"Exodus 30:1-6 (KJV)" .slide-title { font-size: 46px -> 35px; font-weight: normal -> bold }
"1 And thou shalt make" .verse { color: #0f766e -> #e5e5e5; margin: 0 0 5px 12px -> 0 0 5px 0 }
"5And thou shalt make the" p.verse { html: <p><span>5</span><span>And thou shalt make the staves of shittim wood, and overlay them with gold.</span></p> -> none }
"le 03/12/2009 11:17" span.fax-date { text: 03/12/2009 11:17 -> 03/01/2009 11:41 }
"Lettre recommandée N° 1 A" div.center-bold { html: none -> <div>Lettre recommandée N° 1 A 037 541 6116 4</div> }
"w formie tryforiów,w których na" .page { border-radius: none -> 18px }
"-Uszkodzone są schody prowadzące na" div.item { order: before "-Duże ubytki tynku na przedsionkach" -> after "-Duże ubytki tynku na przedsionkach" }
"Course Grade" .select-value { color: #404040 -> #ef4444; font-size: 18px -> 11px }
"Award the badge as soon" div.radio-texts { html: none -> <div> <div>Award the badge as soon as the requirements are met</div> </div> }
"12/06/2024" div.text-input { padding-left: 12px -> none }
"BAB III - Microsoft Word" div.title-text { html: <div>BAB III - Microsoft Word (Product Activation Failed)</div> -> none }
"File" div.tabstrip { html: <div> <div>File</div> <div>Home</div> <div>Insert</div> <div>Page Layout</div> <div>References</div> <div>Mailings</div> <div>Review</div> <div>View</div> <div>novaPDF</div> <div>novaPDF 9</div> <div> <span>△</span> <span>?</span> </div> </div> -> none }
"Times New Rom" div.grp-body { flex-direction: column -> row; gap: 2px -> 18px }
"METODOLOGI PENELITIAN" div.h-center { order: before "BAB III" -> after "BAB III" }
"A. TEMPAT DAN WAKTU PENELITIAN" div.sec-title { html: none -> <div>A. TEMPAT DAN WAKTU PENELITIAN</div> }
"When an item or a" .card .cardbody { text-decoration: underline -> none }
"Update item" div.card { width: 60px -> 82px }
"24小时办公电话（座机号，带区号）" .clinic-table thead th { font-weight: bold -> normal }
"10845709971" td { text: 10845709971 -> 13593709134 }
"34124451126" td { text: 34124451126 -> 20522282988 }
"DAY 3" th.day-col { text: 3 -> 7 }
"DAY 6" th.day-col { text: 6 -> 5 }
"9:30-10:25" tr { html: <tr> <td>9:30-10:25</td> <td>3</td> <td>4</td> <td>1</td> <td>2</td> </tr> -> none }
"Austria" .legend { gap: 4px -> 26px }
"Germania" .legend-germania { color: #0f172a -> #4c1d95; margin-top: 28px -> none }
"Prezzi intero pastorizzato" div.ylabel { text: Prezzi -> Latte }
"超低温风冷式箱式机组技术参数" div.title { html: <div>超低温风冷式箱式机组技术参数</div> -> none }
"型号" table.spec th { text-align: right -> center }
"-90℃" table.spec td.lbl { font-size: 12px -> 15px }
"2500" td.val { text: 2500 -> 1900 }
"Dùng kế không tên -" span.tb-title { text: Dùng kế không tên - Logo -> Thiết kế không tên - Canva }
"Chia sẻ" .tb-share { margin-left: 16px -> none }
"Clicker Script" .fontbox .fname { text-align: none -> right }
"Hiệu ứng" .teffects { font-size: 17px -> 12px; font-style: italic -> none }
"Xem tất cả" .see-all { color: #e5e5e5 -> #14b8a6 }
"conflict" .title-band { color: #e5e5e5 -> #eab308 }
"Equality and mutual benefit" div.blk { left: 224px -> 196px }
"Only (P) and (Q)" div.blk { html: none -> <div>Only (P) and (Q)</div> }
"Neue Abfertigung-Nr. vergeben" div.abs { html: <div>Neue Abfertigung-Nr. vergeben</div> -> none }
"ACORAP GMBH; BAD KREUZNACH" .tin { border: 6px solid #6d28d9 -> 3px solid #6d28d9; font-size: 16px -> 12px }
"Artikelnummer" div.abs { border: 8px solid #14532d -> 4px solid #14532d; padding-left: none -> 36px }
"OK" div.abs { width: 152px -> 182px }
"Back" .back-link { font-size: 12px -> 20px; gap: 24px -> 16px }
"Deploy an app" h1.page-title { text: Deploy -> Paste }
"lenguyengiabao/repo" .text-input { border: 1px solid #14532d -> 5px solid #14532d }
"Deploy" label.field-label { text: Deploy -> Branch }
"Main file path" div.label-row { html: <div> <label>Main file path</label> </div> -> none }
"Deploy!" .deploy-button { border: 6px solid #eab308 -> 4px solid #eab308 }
======
■ Instructions for the task ■
Only an exact copy of the lines from the beginning of the listing through the line with "formie tryforiów,w których", both included, belongs in the answer.

■ Answer for the task ■
"Exodus 30:1-6 (KJV)" .slide-title { font-size: 46px -> 35px; font-weight: normal -> bold }
"1 And thou shalt make" .verse { color: #0f766e -> #e5e5e5; margin: 0 0 5px 12px -> 0 0 5px 0 }
"5And thou shalt make the" p.verse { html: <p><span>5</span><span>And thou shalt make the staves of shittim wood, and overlay them with gold.</span></p> -> none }
"le 03/12/2009 11:17" span.fax-date { text: 03/12/2009 11:17 -> 03/01/2009 11:41 }
"Lettre recommandée N° 1 A" div.center-bold { html: none -> <div>Lettre recommandée N° 1 A 037 541 6116 4</div> }
"w formie tryforiów,w których na" .page { border-radius: none -> 18px }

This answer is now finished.